Passados mais de 25 anos desde a morte de Mira Schendel, cada nova exposição da artista é capaz de nos surpreender com trabalhos pouco conhecidos ou que nunca foram expostos anteriormente. No cenário da arte do pós-guerra, são raros os artistas que, como ela, produziram uma obra que não somente mantém a potência ao longo dos anos, mas que ainda provoca a sensação de frescor e novidade depois de tanto tempo. E por mais que se tente enquadrar sua produção dentro de um movimento de época ou estilo específico, a mesma escapa de toda e qualquer denominação fixa. A visão da totalidade da obra de Mira, cujo conjunto estamos longe de conceber por completo, é ampliado constantemente por novas descobertas que revelam uma fecunda diversidade de séries e famílias de trabalhos, colocando em xeque interpretações muito rígidas.

Mira, provavelmente, trabalhava de modo incessante e sua curiosidade e ímpeto de experimentação a levavam a incorporar sempre novos materiais e práticas a seu fazer artístico. É essa a primeira impressão que surge quando contemplamos o grupo de obras aqui reunidas. Ao lado das séries mais conhecidas, como as Monotipias, desenhos a óleo sobre o finíssimo papel de arroz, os Toquinhos, com letras e colagens de recortes tingidos de papel e as pinturas em têmpera e folha de ouro da fase final de sua vida, encontramos o desenho a guache (Sem título, 1954) que remete às fachadas assimétricas de suas pinturas dos anos 1950, mas que também possibilita antever elementos constitutivos destas outras séries mais conhecidas. Apesar de ser um trabalho da fase inicial de sua trajetória, datando do ano em que Mira muda-se para São Paulo e realiza sua primeira exposição individual no Museu de Arte Moderna, este pequeno desenho já aponta a sua preferência por uma geometria irregular em composições assimétricas, onde há o interesse em equilibrar luminosidade e transparência com campos opacos de cor. Revela, ainda, a natureza orgânica de sua linha, ao mesmo tempo delicada e incisiva, e que surge de maneira espontânea na superfície do papel.

No caso de outro grupo de trabalhos pouco estudados de Mira, os Bordados do início dos anos 1960, é possível testemunhar seu empenho em explorar o caráter expansivo da tinta (ecoline) e sua impregnação no papel artesanal, onde tramas incorporam manchas formadas pela imprevisibilidade da matéria. Nesses delicados desenhos, igualmente vemos se formar um universo pictogramático que se fará presente em quase toda a sua obra posterior (e ao qual pouco depois se juntam letras e números), numa clara lembrança de sua admiração pelo artista uruguaio Joaquín Torres Garcia.

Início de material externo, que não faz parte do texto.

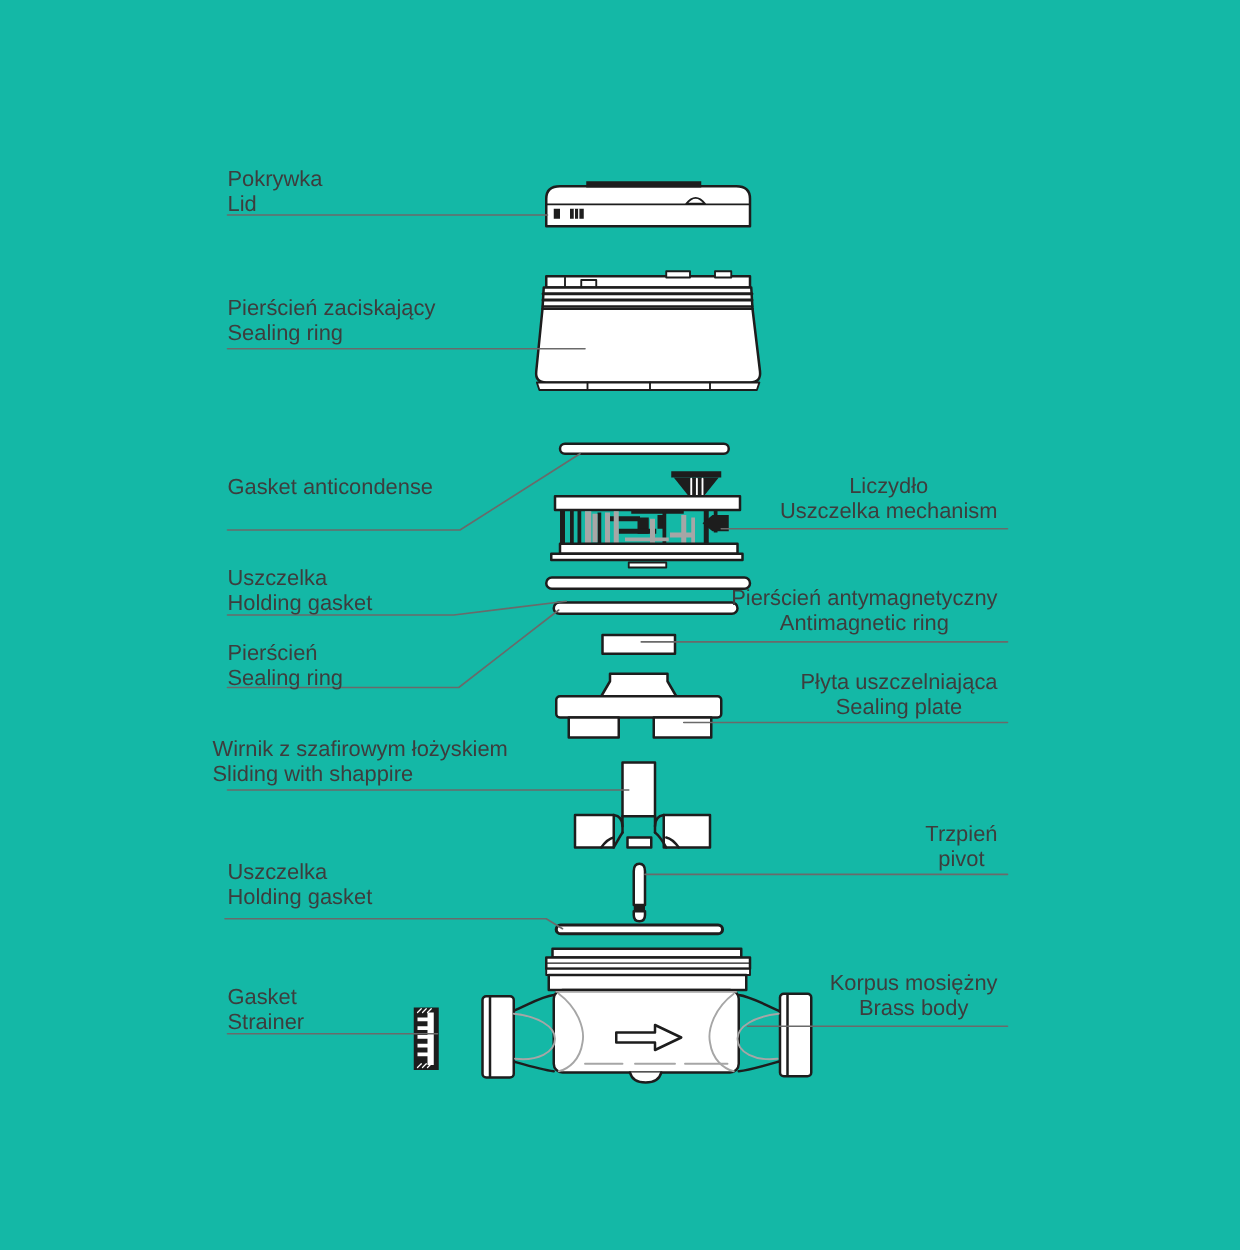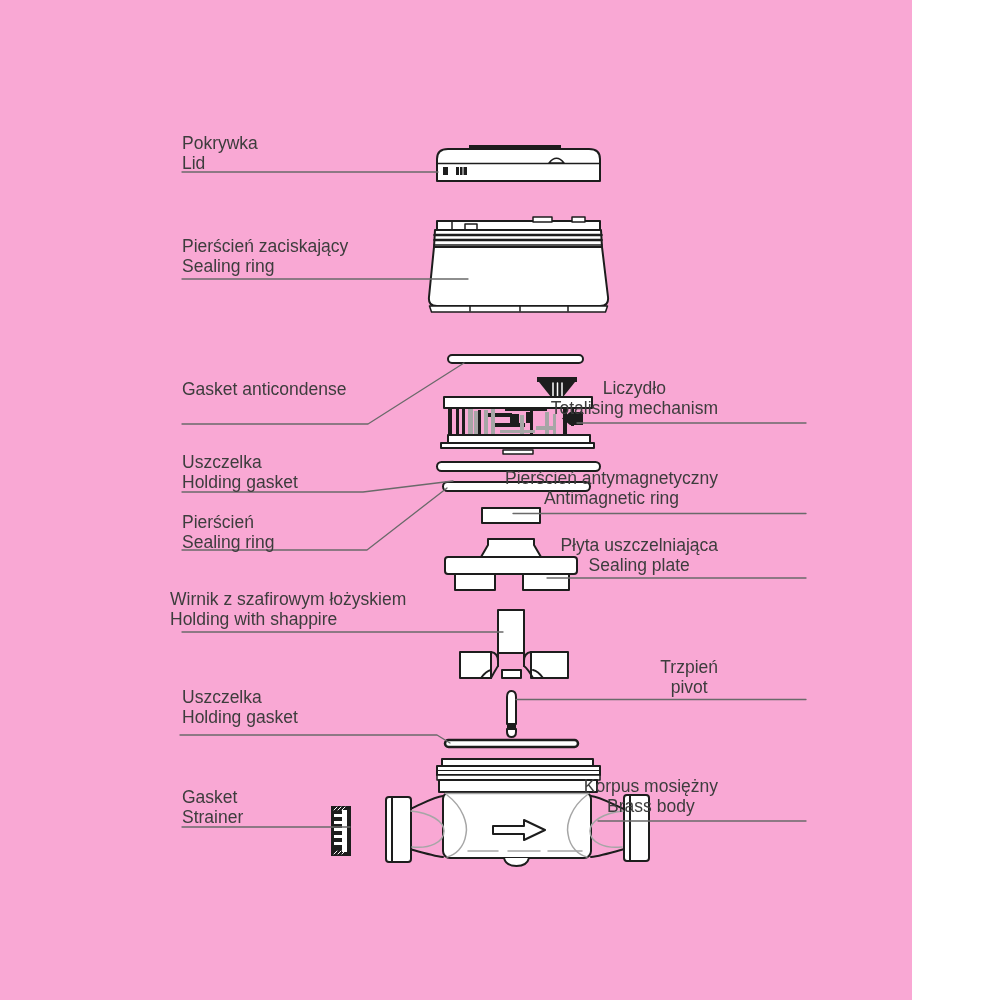--- a/index.html
+++ b/index.html
@@ -1,18 +1,18 @@
 <!DOCTYPE html>
 <html style="--text: #3d3d3d;"><head>
 <meta charset="utf-8">
 <style>
   *{margin:0;padding:0;box-sizing:border-box}
   html,body{background:#ffffff}
   body{width:1000px;height:1000px;font-family:"Liberation Sans",sans-serif;overflow:hidden}
-  .canvas{position:relative;width:912px;height:1000px;background:#f9a8d4}
+  .canvas{position:relative;width:992px;height:1000px;background:#14b8a6}
   .canvas > svg{position:absolute;left:0;top:0}
   .label{position:absolute;color:var(--text,#3d3d3d);font-size:17.5px;line-height:18px;white-space:nowrap}
   .label .pl{display:block}
   .label .en{display:block;margin-top:2px}
   .label.right{text-align:center}
 </style>
 </head>
 <body>
 
 <div class="canvas">
@@ -218,34 +218,34 @@
   <div class="label" style="left:182px;top:453px">
     <span class="pl">Uszczelka</span>
     <span class="en">Holding gasket</span>
   </div>
   <div class="label" style="left:182px;top:513px">
     <span class="pl">Pierścień</span>
     <span class="en">Sealing ring</span>
   </div>
   <div class="label" style="left:170px;top:590px">
     <span class="pl">Wirnik z szafirowym łożyskiem</span>
-    <span class="en">Holding with shappire</span>
+    <span class="en">Sliding with shappire</span>
   </div>
   <div class="label" style="left:182px;top:688px">
     <span class="pl">Uszczelka</span>
     <span class="en">Holding gasket</span>
   </div>
   <div class="label" style="left:182px;top:788px">
     <span class="pl">Gasket</span>
     <span class="en">Strainer</span>
   </div>
 
   <div class="label right" style="right:194px;top:379px">
     <span class="pl">Liczydło</span>
-    <span class="en">Totalising mechanism</span>
+    <span class="en">Uszczelka mechanism</span>
   </div>
   <div class="label right" style="right:194px;top:469px">
     <span class="pl">Pierścień antymagnetyczny</span>
     <span class="en">Antimagnetic ring</span>
   </div>
   <div class="label right" style="right:194px;top:536px">
     <span class="pl">Płyta uszczelniająca</span>
     <span class="en">Sealing plate</span>
   </div>
   <div class="label right" style="right:194px;top:658px">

No divertido “Diário de Londres” (1966), no qual Mira utiliza, ao que parece, pela primeira vez, as letras decalcadas (letraset), e no desenho Bar Tangará (1964), testemunhamos o lado espirituoso e bem-humorado da artista que, posteriormente, iria reaparecer com força nos raros desenhos em tinta spray dos anos 1970, em tons vivos e brilhantes, e na colorida série dos Toquinhos, na qual brinca com a criação de uma linguagem particular em que as letras são associadas a cores. De alguma maneira, sua joie de vivrea aproxima da leveza infantil, mas nada superficial, de artistas como Paul Klee, Matisse e Volpi.

No fundo, percebe-se que em seu trabalho nada era fixo: o fazer da arte se constituía para Mira, acima de tudo, como uma experiência vivencial e, por isso, em mutação. Em uma das únicas declarações sobre sua atividade, ela disse que buscava eternizar por meio dos “símbolos” (que eram suas tramas, cores, letras, formas e gestos) o dinamismo da vida. Estudiosa da fenomenologia, entre outras correntes filosóficas ocidentais e orientais, ela sabia, por outro lado, que, como tal essa mesma experiência não escapava ao constante equilíbrio de forças em tensão. Neste sentido, acredito que, hoje, não podemos mais avaliar a qualidade de sua obra sem levar em consideração esses desdobramentos pouco ortodoxos, que dão prova da polivalência e vigor de sua realização.